Look for "Región" in the records and copy every line that has it.

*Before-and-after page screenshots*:

-------------------------

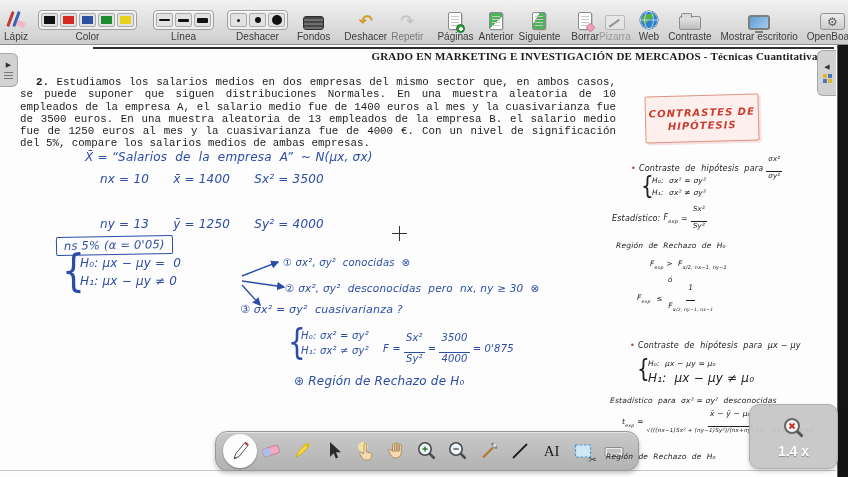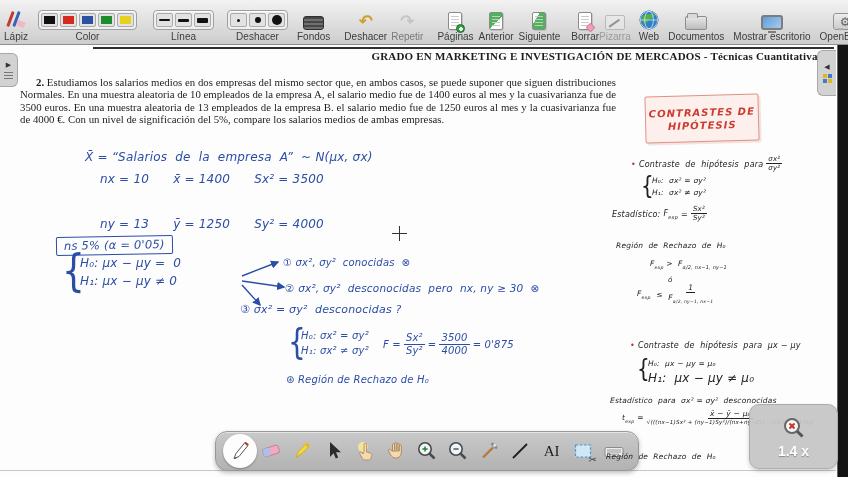--- a/index.html
+++ b/index.html
@@ -238,7 +238,7 @@
     </div>
     <div class="tb-sec" style="margin-left:9px">
       <span class="ico-folder"></span>
-      <span class="tb-lab">Documentos</span>
+      <span class="tb-lab">Contraste</span>
     </div>
     <div class="tb-sec" style="margin-left:9px">
       <span class="ico-desktop"></span>

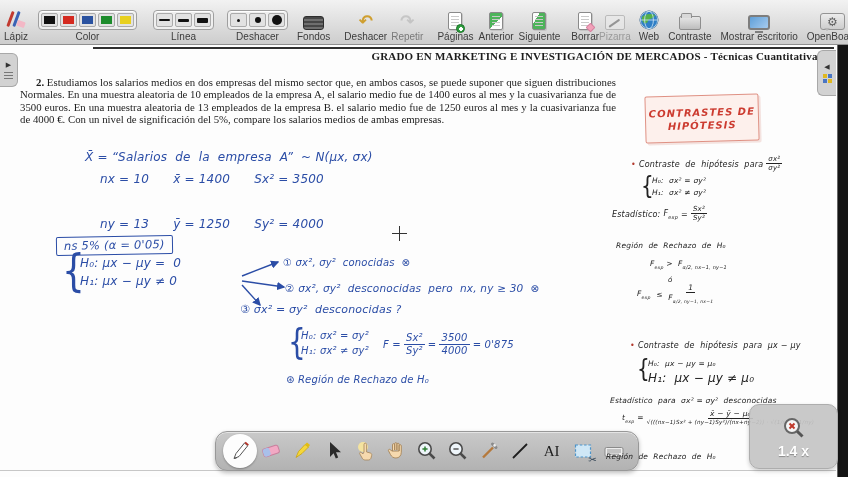--- a/index.html
+++ b/index.html
@@ -66,7 +66,7 @@
   .rule-top{position:absolute;left:93px;top:2px;width:741px;height:2px;background:#2f2f2f;}
   .course-title{position:absolute;left:90px;top:5px;width:744px;text-align:right;
     font-family:"Liberation Serif",serif;font-weight:bold;font-size:11px;color:#1c1c1c;letter-spacing:.2px;}
-  .problem{position:absolute;left:20px;top:31px;width:596px;font-family:Liberation Serif, serif;
+  .problem{position:absolute;left:20px;top:31px;width:596px;font-family:Liberation Mono, monospace;
     font-size:10.8px;line-height:12.3px;color:#1d1d1d;text-align:justify;text-indent:16px;}
   .problem b{font-weight:bold;}
 

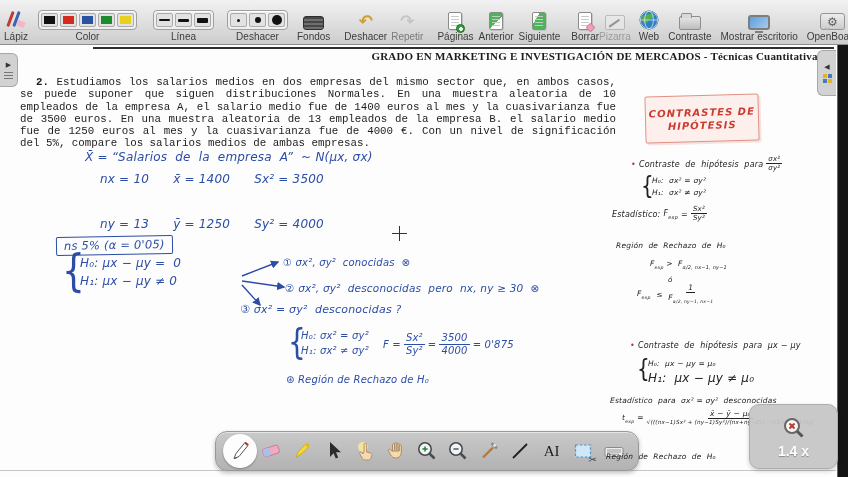--- a/index.html
+++ b/index.html
@@ -75,7 +75,7 @@
   .ink{color:#222;}
   .hwrow{display:flex;align-items:center;gap:3px;}
   .frac{display:inline-flex;flex-direction:column;align-items:center;line-height:1.05;vertical-align:middle;}
-  .frac .num{border-bottom:1px solid currentColor;padding:0 2px 0px;}
+  .frac .num{border-bottom:1px solid currentColor;padding:0 2px 8px;}
   .frac .den{padding-top:1px;}
   sub{font-size:62%;}
   .alpha-box{border:1.6px solid #2b4da6;border-radius:2px;padding:1px 7px 2px;transform:rotate(-1deg);}

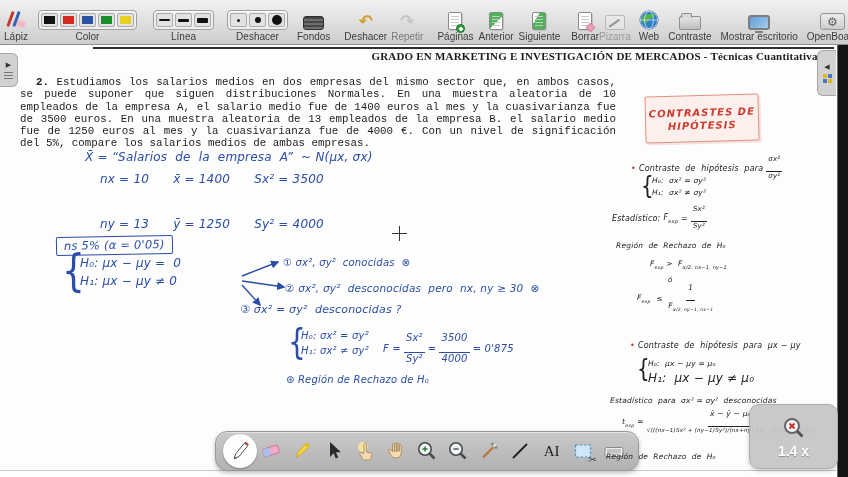--- a/index.html
+++ b/index.html
@@ -283,7 +283,7 @@
 
     <div class="hw" style="left:283px;top:212px;font-size:10px">① σx², σy²  conocidas  ⊗</div>
     <div class="hw" style="left:285px;top:237px;font-size:10.5px">② σx², σy²  desconocidas  pero  nx, ny ≥ 30  ⊗</div>
-    <div class="hw" style="left:240px;top:258px;font-size:11px">③ σx² = σy²  desconocidas ?</div>
+    <div class="hw" style="left:240px;top:258px;font-size:11px">③ σx² = σy²  cuasivarianza ?</div>
 
     <div class="hw brace" style="left:288px;top:281px;font-size:28px">{</div>
     <div class="hw" style="left:301px;top:285px;font-size:10px">H₀: σx² = σy²</div>

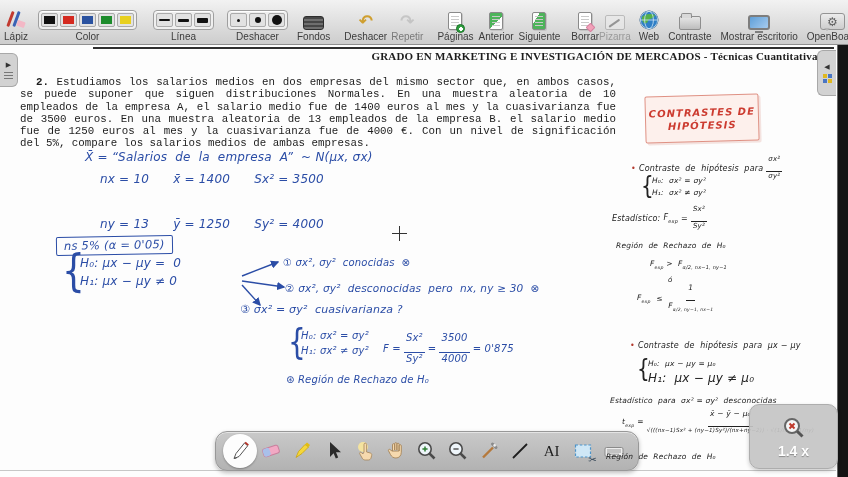--- a/index.html
+++ b/index.html
@@ -297,7 +297,7 @@
       <span>= 0'875</span>
     </div>
 
-    <div class="hw" style="left:286px;top:329px;font-size:10px">⊛ Región de Rechazo de H₀</div>
+    <div class="hw" style="left:294px;top:329px;font-size:12px">⊛ Región de Rechazo de H₀</div>
 
     <div class="cross"></div>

-------------------------

*Task answer*:
-    <div class="hw" style="left:286px;top:329px;font-size:10px">⊛ Región de Rechazo de H₀</div>
+    <div class="hw" style="left:294px;top:329px;font-size:12px">⊛ Región de Rechazo de H₀</div>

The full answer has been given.